Background and Objective: Coronary bypass operations are commonly performed for the treatment of ischemic heart diseases. Coronary artery bypass surgery with autologous human saphenous vein maintains its importance as a commonly used therapy for advanced atherosclerosis. Vascular inflammation-related intimal hyperplasia and atherosclerotic progress have major roles in the pathogenesis of saphenous vein graft disease. Methods: In our study, we investigated the effect of anacardic acid (AA), which is a bioactive phytochemical in the shell of Anacardium occidentale, on atherosclerosis considering its inhibitory effect on NF-κB. We observed relative ICAM-1 and NF-κB mRNA levels by qRT-PCR method in a TNF-α- induced inflammation model of saphenous vein endothelial cell culture after 0.1, 0.5, 1 and 5 μM of AA were applied to the cells.
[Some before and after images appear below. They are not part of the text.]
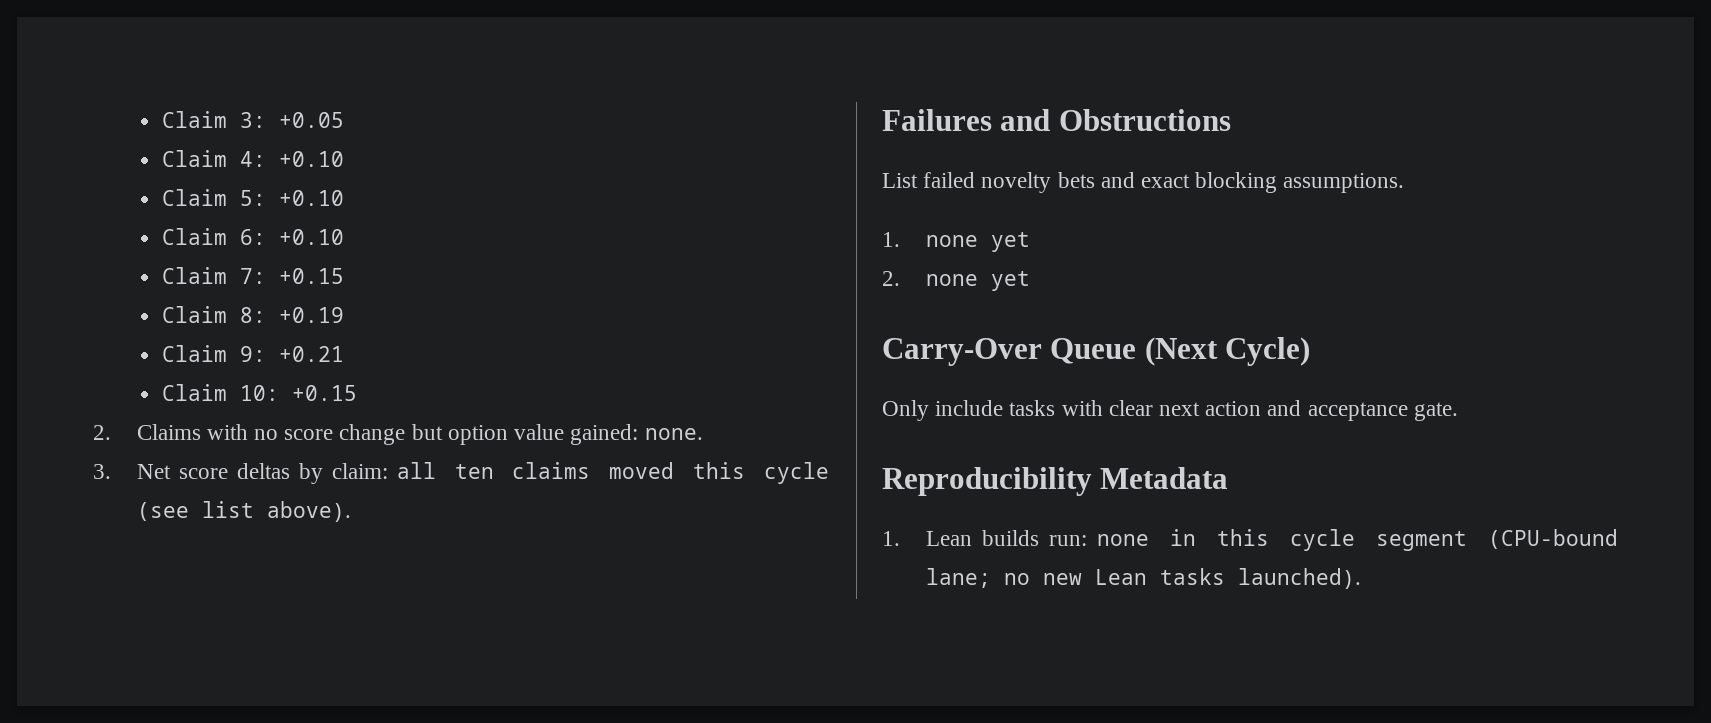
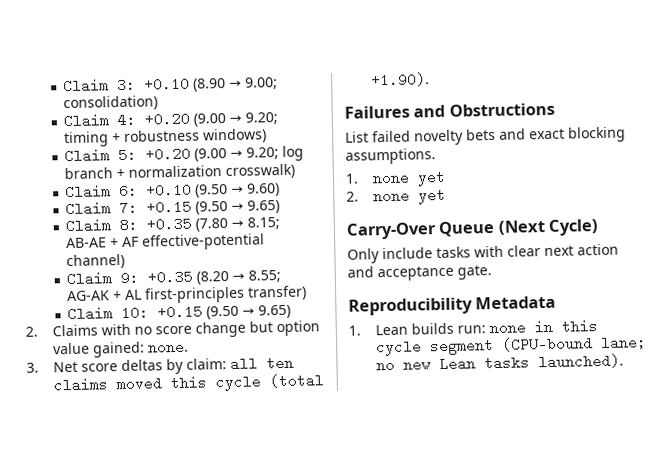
- Claim 3: +0.05
- Claim 4: +0.10
- Claim 5: +0.10
+ Claim 3: +0.10 (8.90 → 9.00; consolidation)
+ Claim 4: +0.20 (9.00 → 9.20; timing + robustness windows)
+ Claim 5: +0.20 (9.00 → 9.20; log branch + normalization crosswalk)
- Claim 6: +0.10
+ Claim 6: +0.10 (9.50 → 9.60)
- Claim 7: +0.15
+ Claim 7: +0.15 (9.50 → 9.65)
- Claim 8: +0.19
- Claim 9: +0.21
+ Claim 8: +0.35 (7.80 → 8.15; AB-AE + AF effective-potential channel)
+ Claim 9: +0.35 (8.20 → 8.55; AG-AK + AL first-principles transfer)
- Claim 10: +0.15
+ Claim 10: +0.15 (9.50 → 9.65)
- 3. Net score deltas by claim: all ten claims moved this cycle (see list above).
+ 3. Net score deltas by claim: all ten claims moved this cycle (total +1.90).

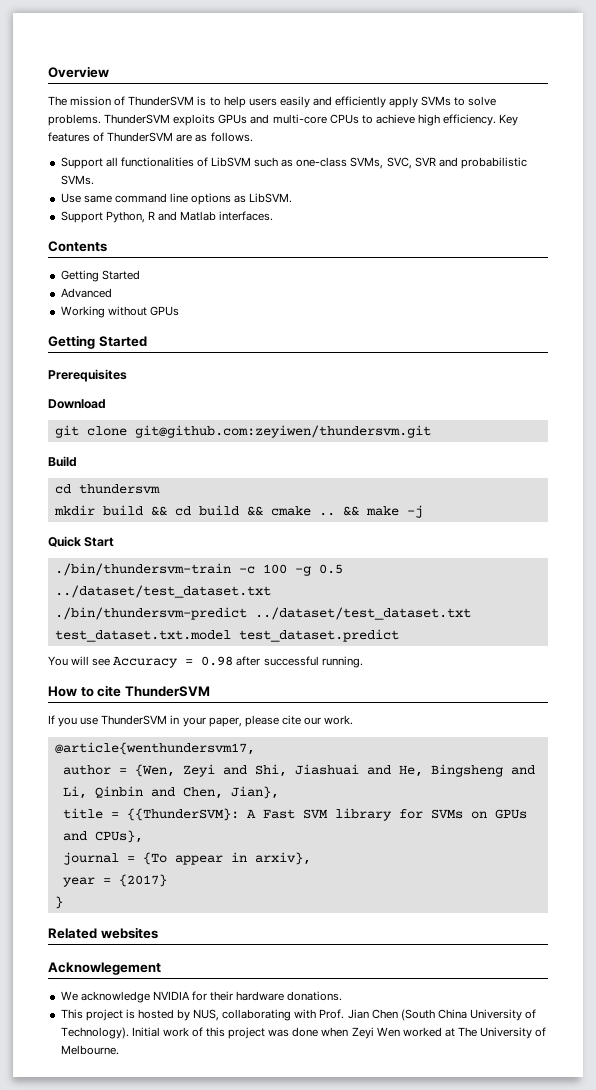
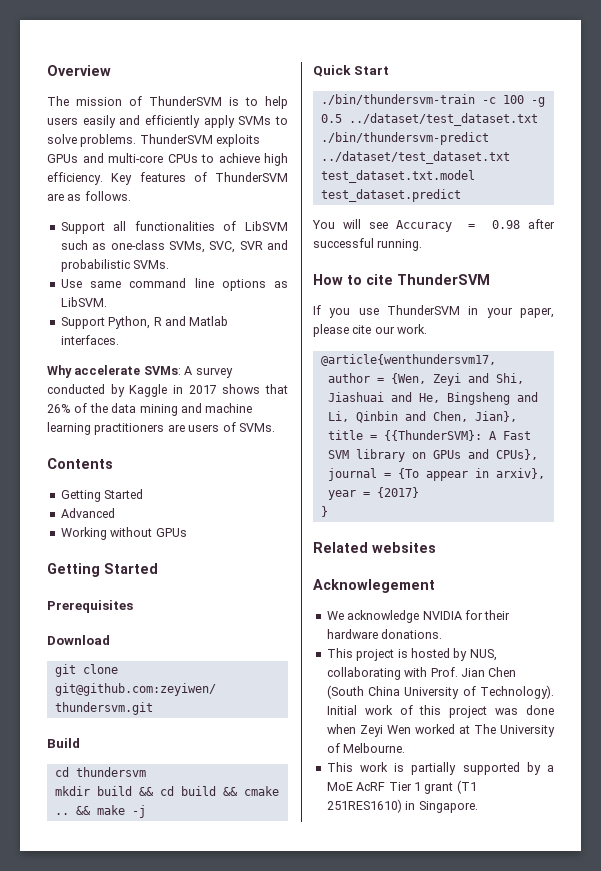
+ Why accelerate SVMs: A survey conducted by Kaggle in 2017 shows that 26% of the data mining and machine learning practitioners are users of SVMs.
- title = {{ThunderSVM}: A Fast SVM library for SVMs on GPUs and CPUs},
+ title = {{ThunderSVM}: A Fast SVM library on GPUs and CPUs},
+ This work is partially supported by a MoE AcRF Tier 1 grant (T1 251RES1610) in Singapore.

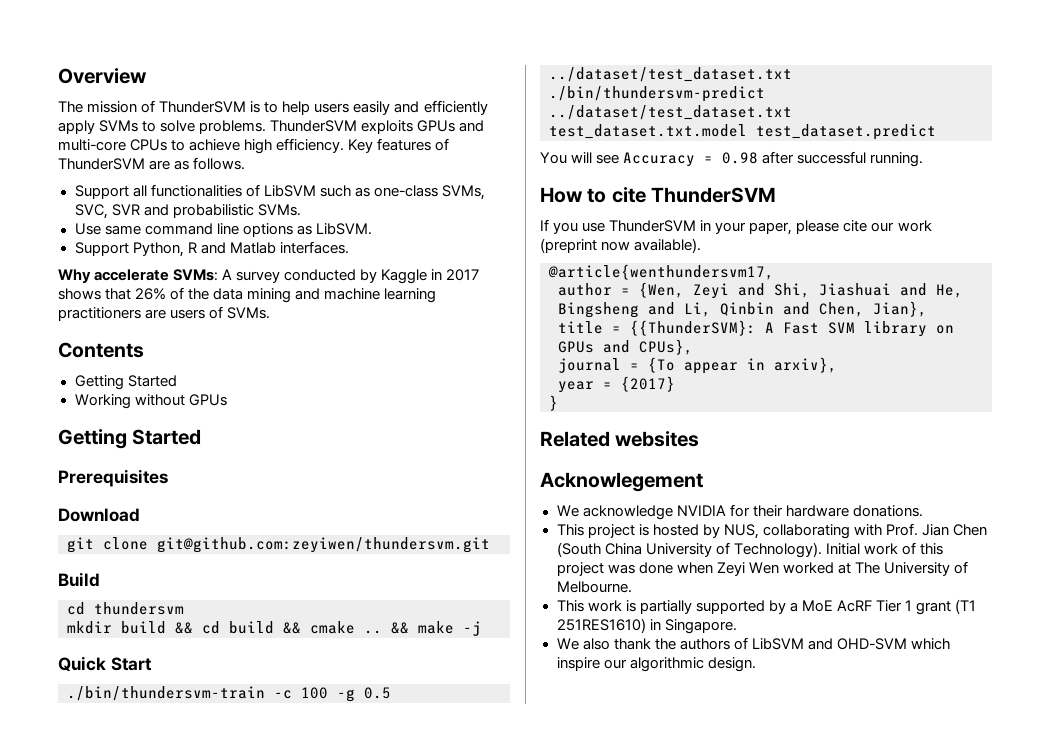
- Advanced
- If you use ThunderSVM in your paper, please cite our work.
+ If you use ThunderSVM in your paper, please cite our work (preprint now available).
+ We also thank the authors of LibSVM and OHD-SVM which inspire our algorithmic design.

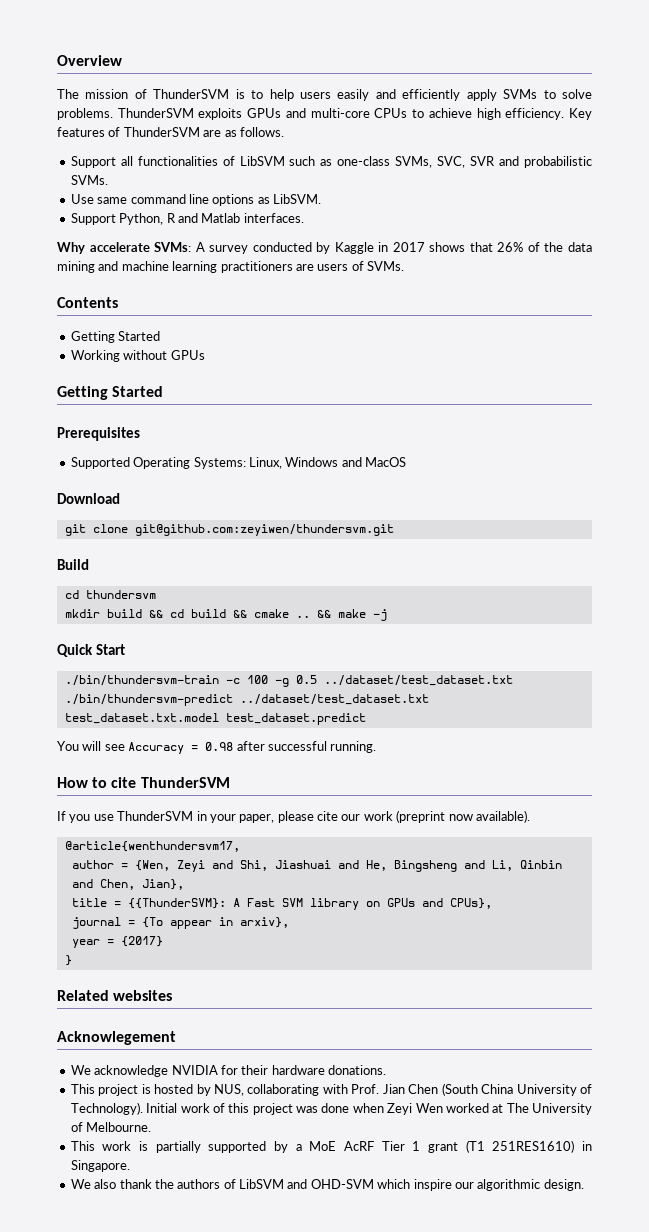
+ Supported Operating Systems: Linux, Windows and MacOS

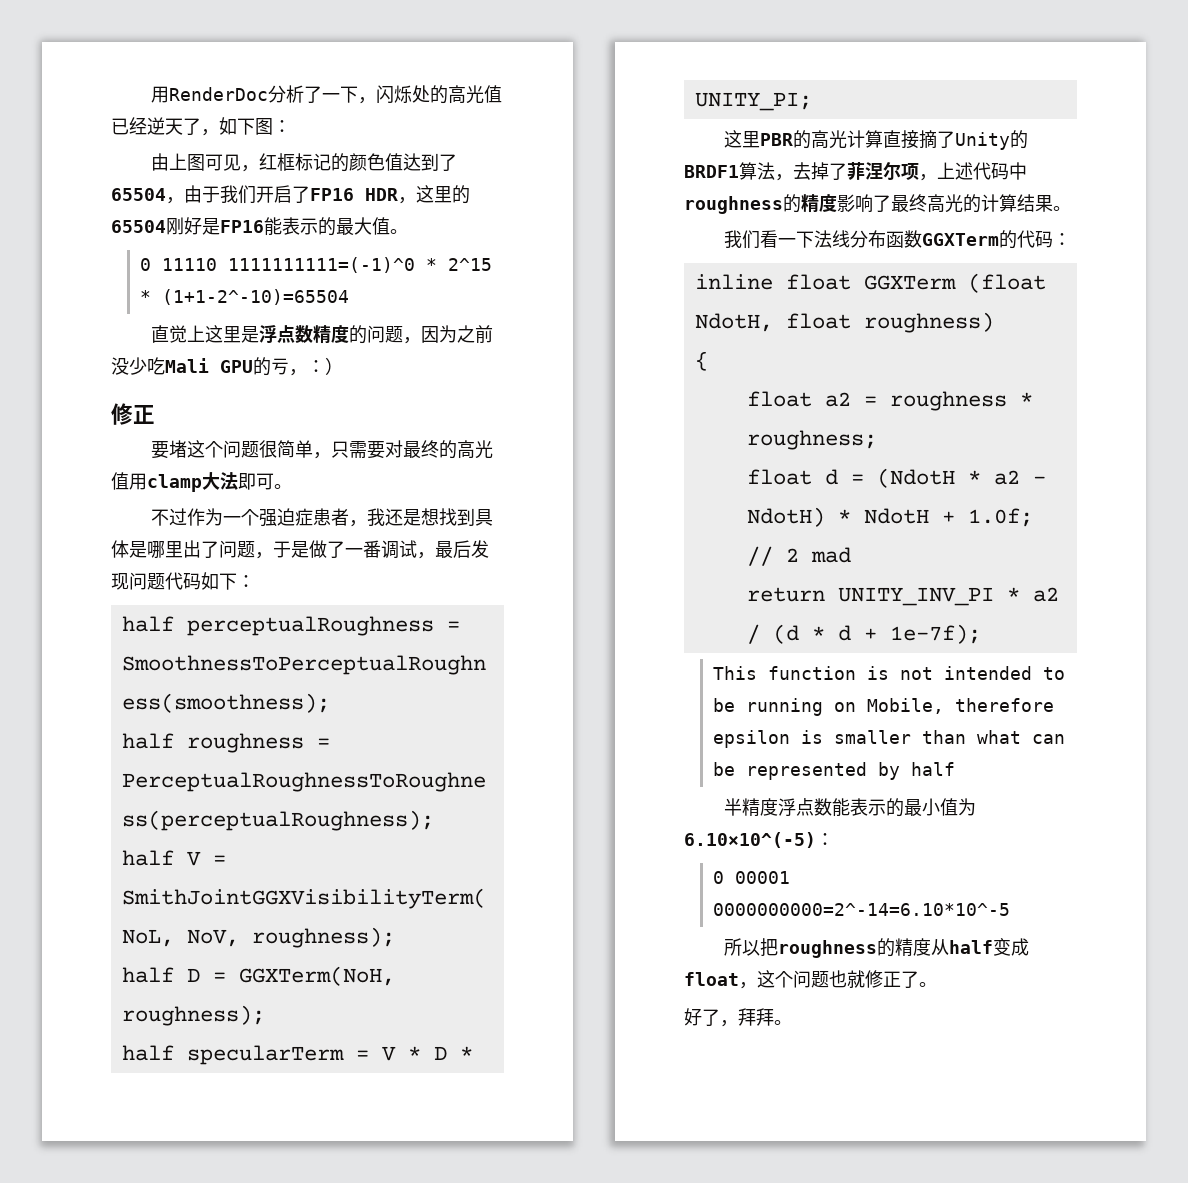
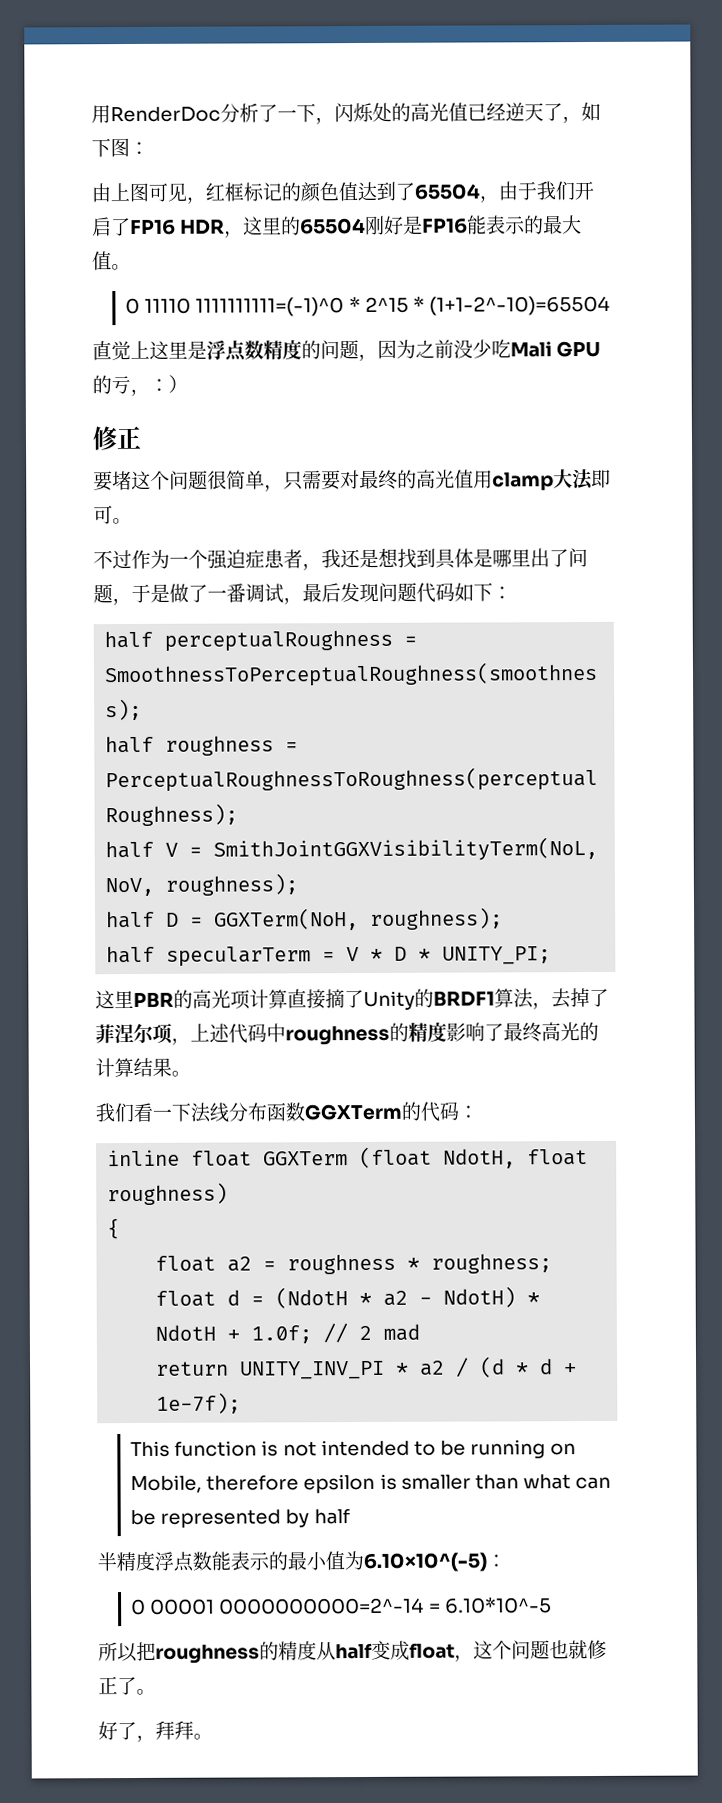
- 这里PBR的高光计算直接摘了Unity的BRDF1算法，去掉了菲涅尔项，上述代码中roughness的精度影响了最终高光的计算结果。
+ 这里PBR的高光项计算直接摘了Unity的BRDF1算法，去掉了菲涅尔项，上述代码中roughness的精度影响了最终高光的计算结果。
- 0 00001 0000000000=2^-14=6.10*10^-5
+ 0 00001 0000000000=2^-14 = 6.10*10^-5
In addition, protein levels of ICAM-1 and NF-κB were evaluated by immunofluorescent staining. The results were compared between different concentrations of AA, and also with the control group. Results: It was found that 5 μM, 1 μM and 0.5 μM of AA had toxic effects, while cytotoxicity decreased when 0.1 μM of AA was applied both alone and with TNF-α. When AA was applied with TNF-α, there was a decrease and suppression in NF-κB expression compared with the TNF-α group. TNF-α-induced ICAM-1 expression was significantly reduced more in the AA-applied group than in the TNF-α group. Conclusion: In accordance with our results, it can be said that AA has a protective role in the pathogenesis of atherosclerosis and hence in saphenous vein graft disease.